## What you have to do
Write out, without any change, the lines in the material below that run from the line with "(538, 561) none" through the line with "(418, 580) none", both included.

## Information

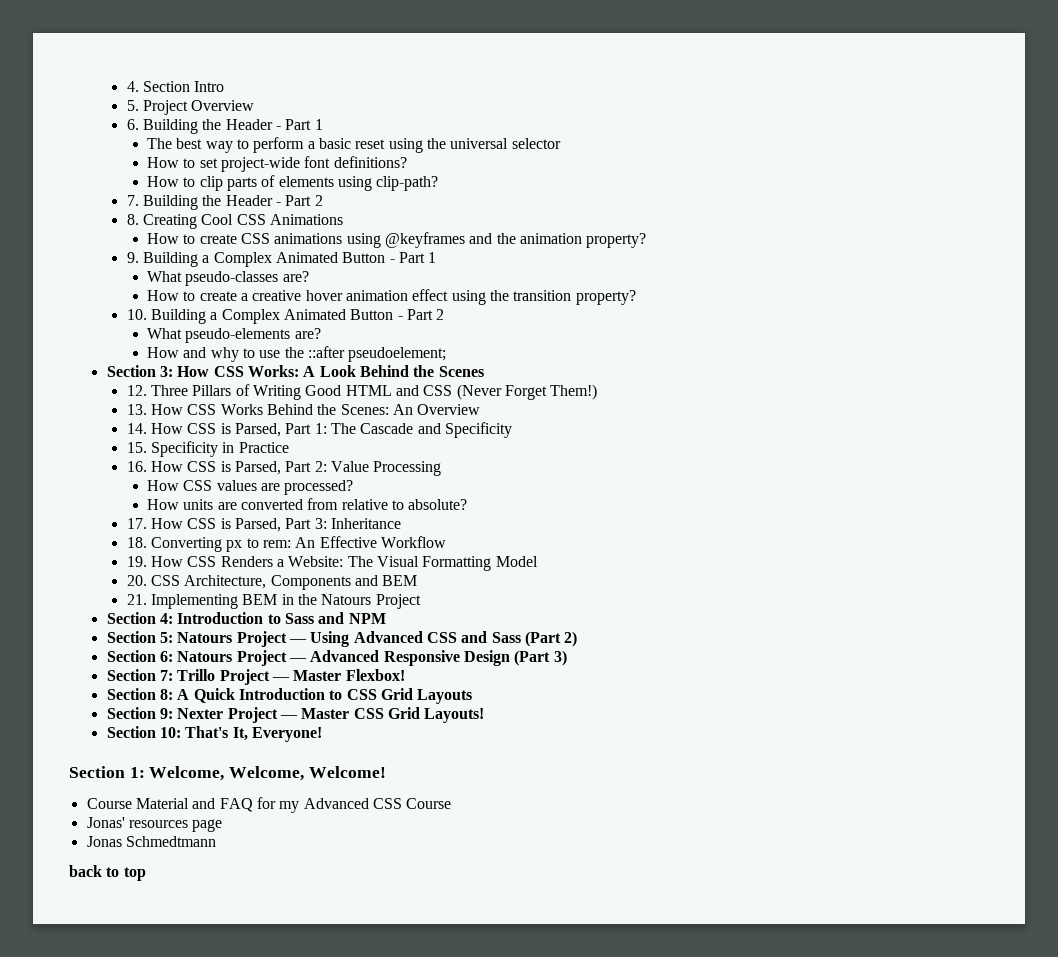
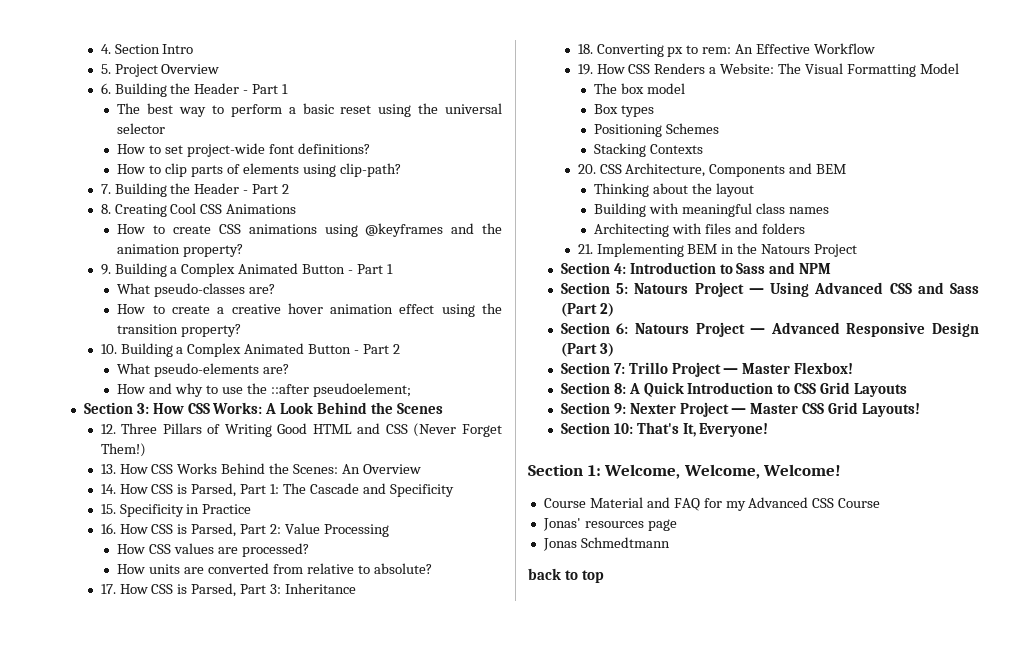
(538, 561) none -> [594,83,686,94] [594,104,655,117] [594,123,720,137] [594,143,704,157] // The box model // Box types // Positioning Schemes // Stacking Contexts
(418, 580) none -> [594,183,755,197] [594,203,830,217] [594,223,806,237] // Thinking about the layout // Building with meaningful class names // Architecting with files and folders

* * *

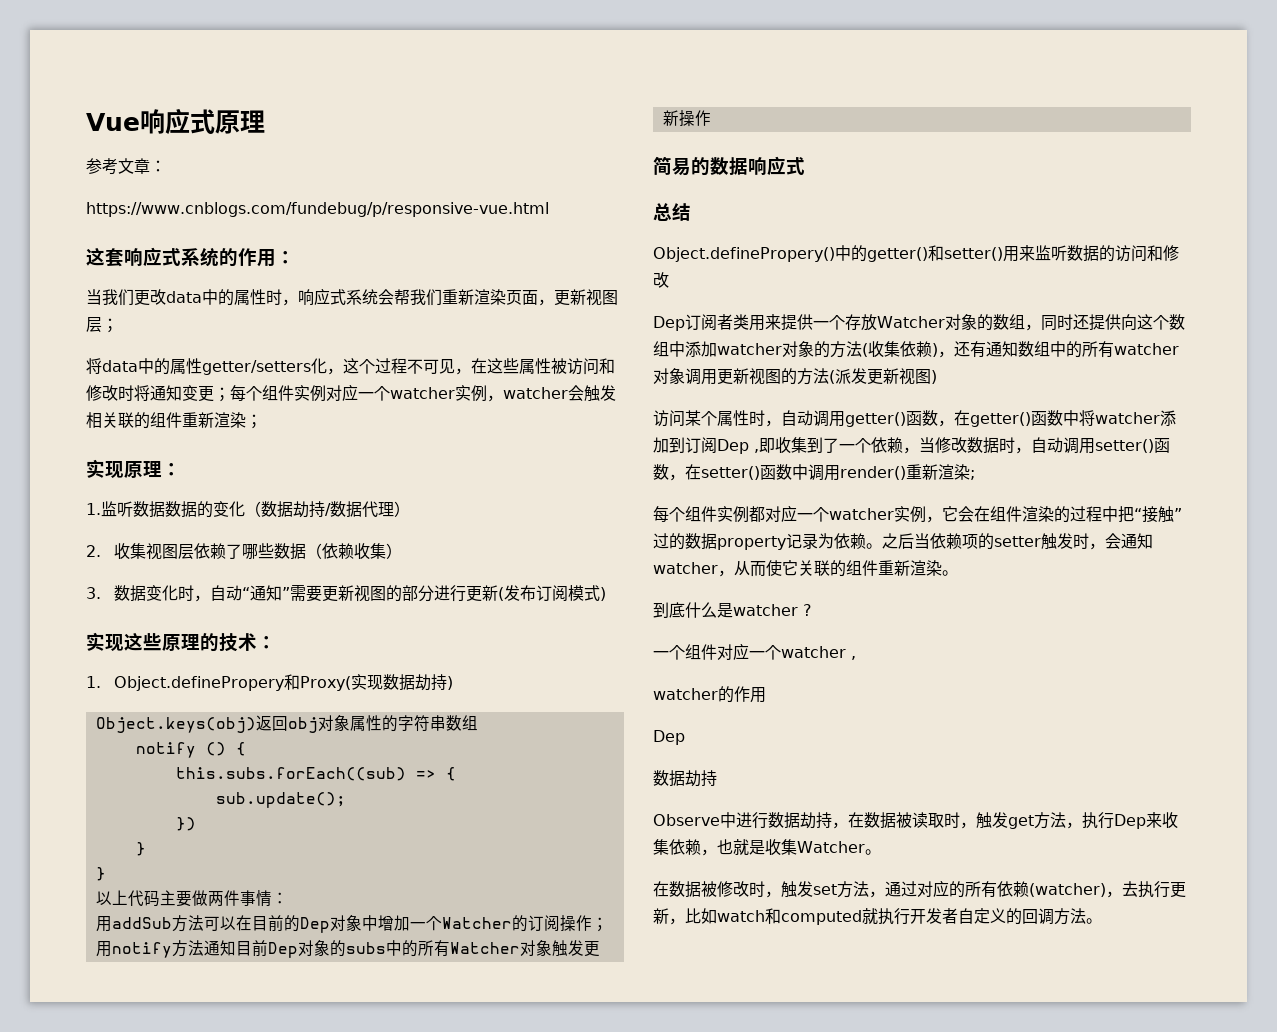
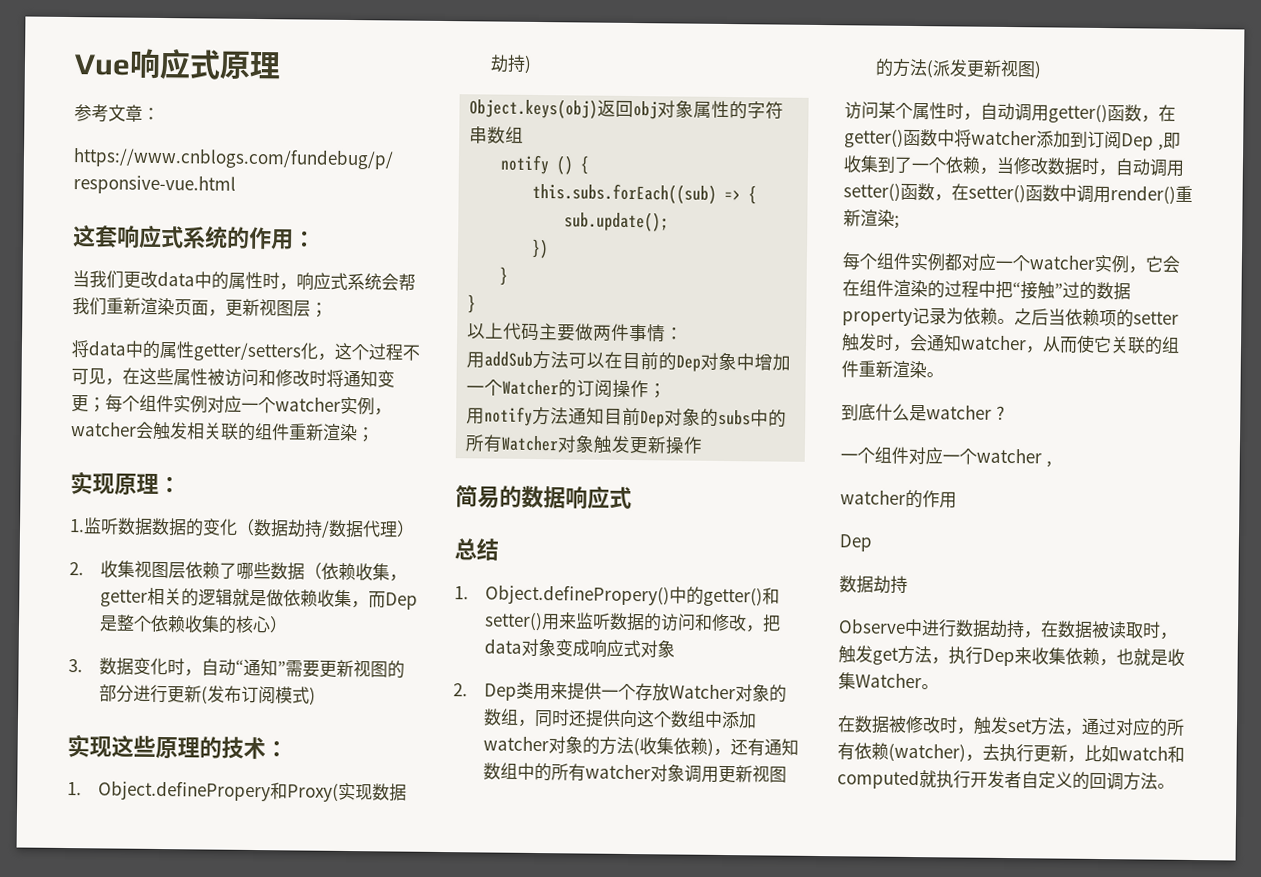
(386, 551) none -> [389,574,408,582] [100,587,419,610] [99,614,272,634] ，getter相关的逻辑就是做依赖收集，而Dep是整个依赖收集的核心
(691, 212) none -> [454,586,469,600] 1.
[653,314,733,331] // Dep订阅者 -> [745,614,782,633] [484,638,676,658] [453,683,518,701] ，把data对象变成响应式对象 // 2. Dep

## Reply to the task
(538, 561) none -> [594,83,686,94] [594,104,655,117] [594,123,720,137] [594,143,704,157] // The box model // Box types // Positioning Schemes // Stacking Contexts
(418, 580) none -> [594,183,755,197] [594,203,830,217] [594,223,806,237] // Thinking about the layout // Building with meaningful class names // Architecting with files and folders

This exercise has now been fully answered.